A brilliant application of marginalization to include several latent variables, which resulted in a simpler EM approximation.

The mathematical framework of combining these two different techniques is quite elegant and extensible. I would have appreciated a more structured derivation so that I don’t have to waste time rederiving the results.

Read this after finishing up Modeling complex data densities.

Notes

\[\begin{split}P(\mathbf{x}) &= \sum_{j = 1}^m P(\mathbf{x}, \omega = j)\\ &= \sum_{j = 1}^m \int P(\mathbf{x}, \omega_j, \mathbf{z}) d\mathbf{z}\\ &= \sum_{j = 1}^m \int P(\mathbf{x} \mid \mathbf{z}, \omega_j) P(\mathbf{z} \mid \omega_j) P(\omega_j) d\mathbf{z}\end{split}\]

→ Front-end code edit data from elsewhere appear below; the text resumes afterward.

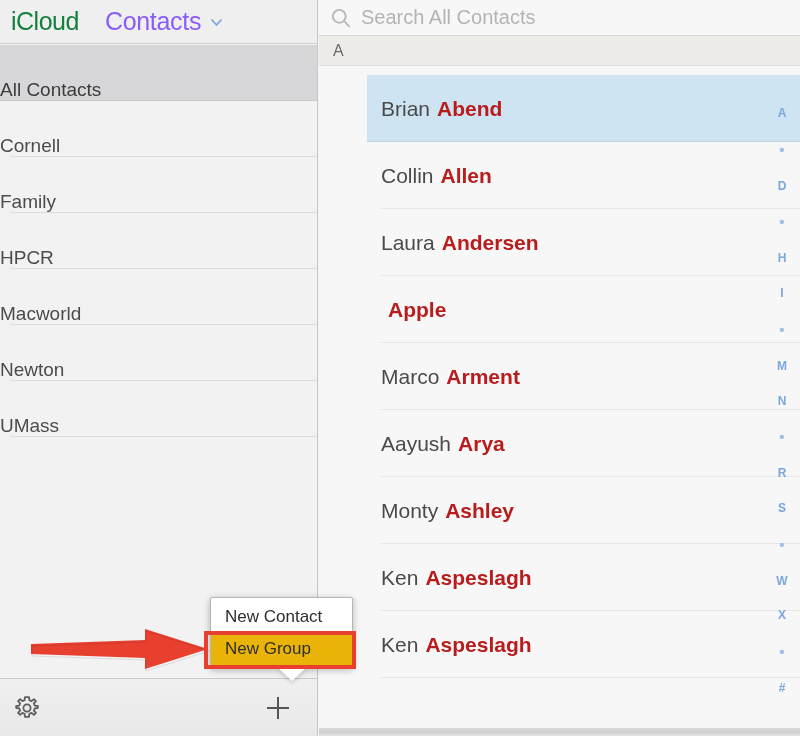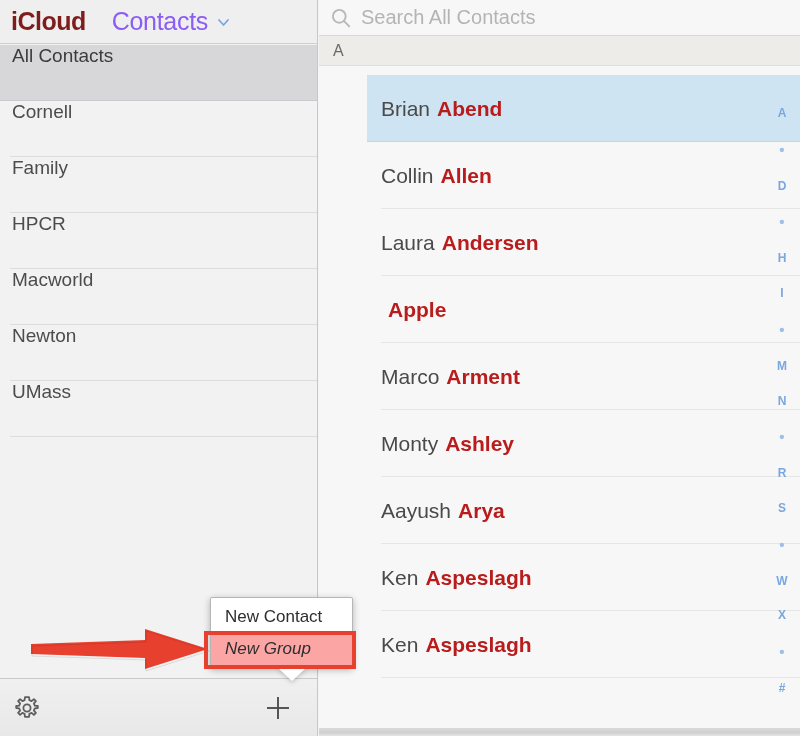"iCloud" .brand { color: #7f1d1d -> #15803d; font-weight: bold -> normal }
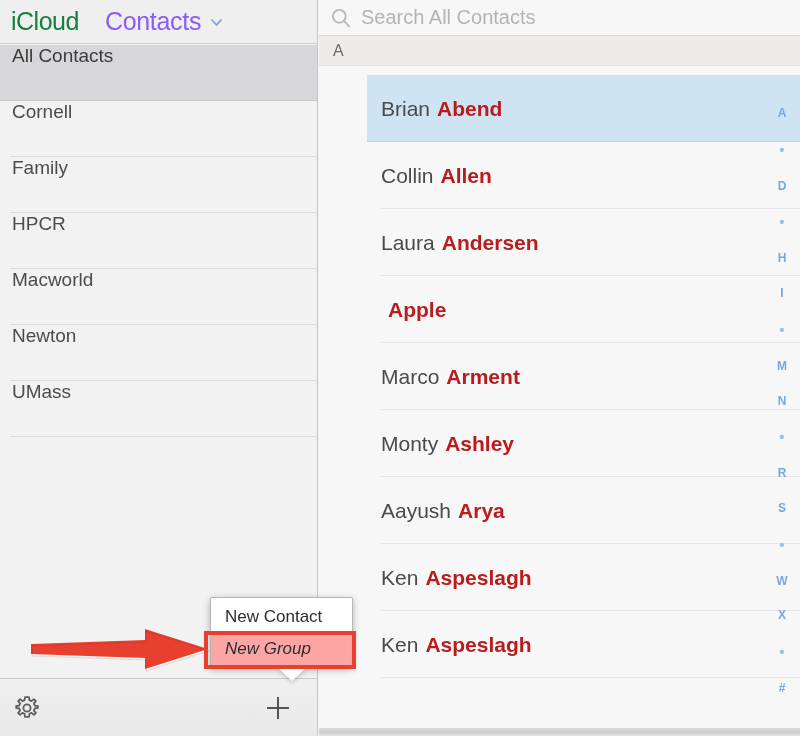"All Contacts" .group-item { align-items: flex-start -> flex-end; padding-left: 12px -> 0 }
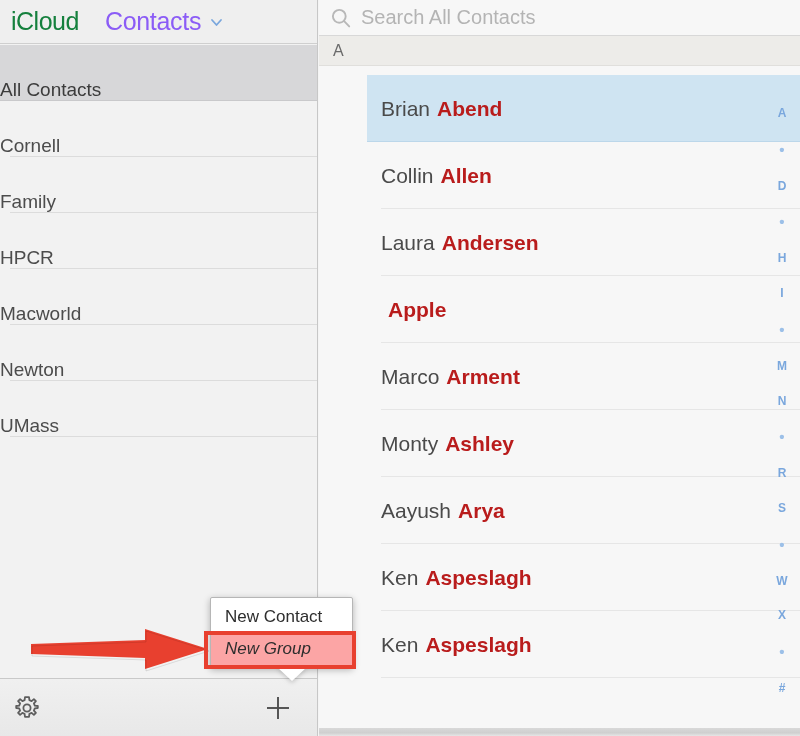"Monty" div.contact-row { order: before "Aayush" -> after "Aayush" }
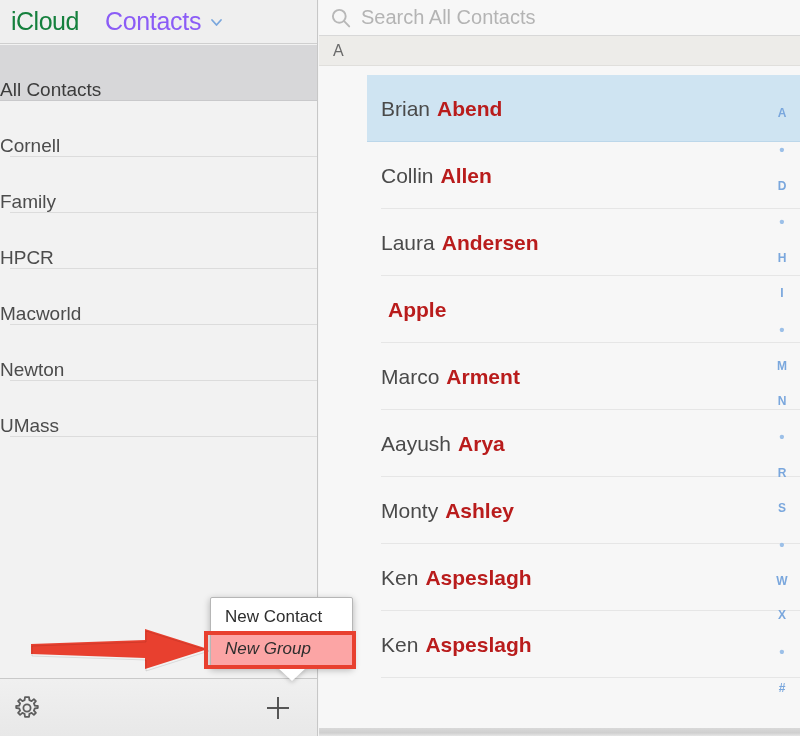"New Group" .popup-item.highlight { background: #fca5a5 -> #eab308; font-style: italic -> none }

The latent variables are \(\mathbf{h} = \{ \mathbf{z}, \omega \}\). \(P(\mathbf{z} \mid \omega_j)\) can be complicated or as simple as (8).

References

GH+96

Zoubin Ghahramani, Geoffrey E Hinton, and others. The em algorithm for mixtures of factor analyzers. Technical Report, Technical Report CRG-TR-96-1, University of Toronto, 1996.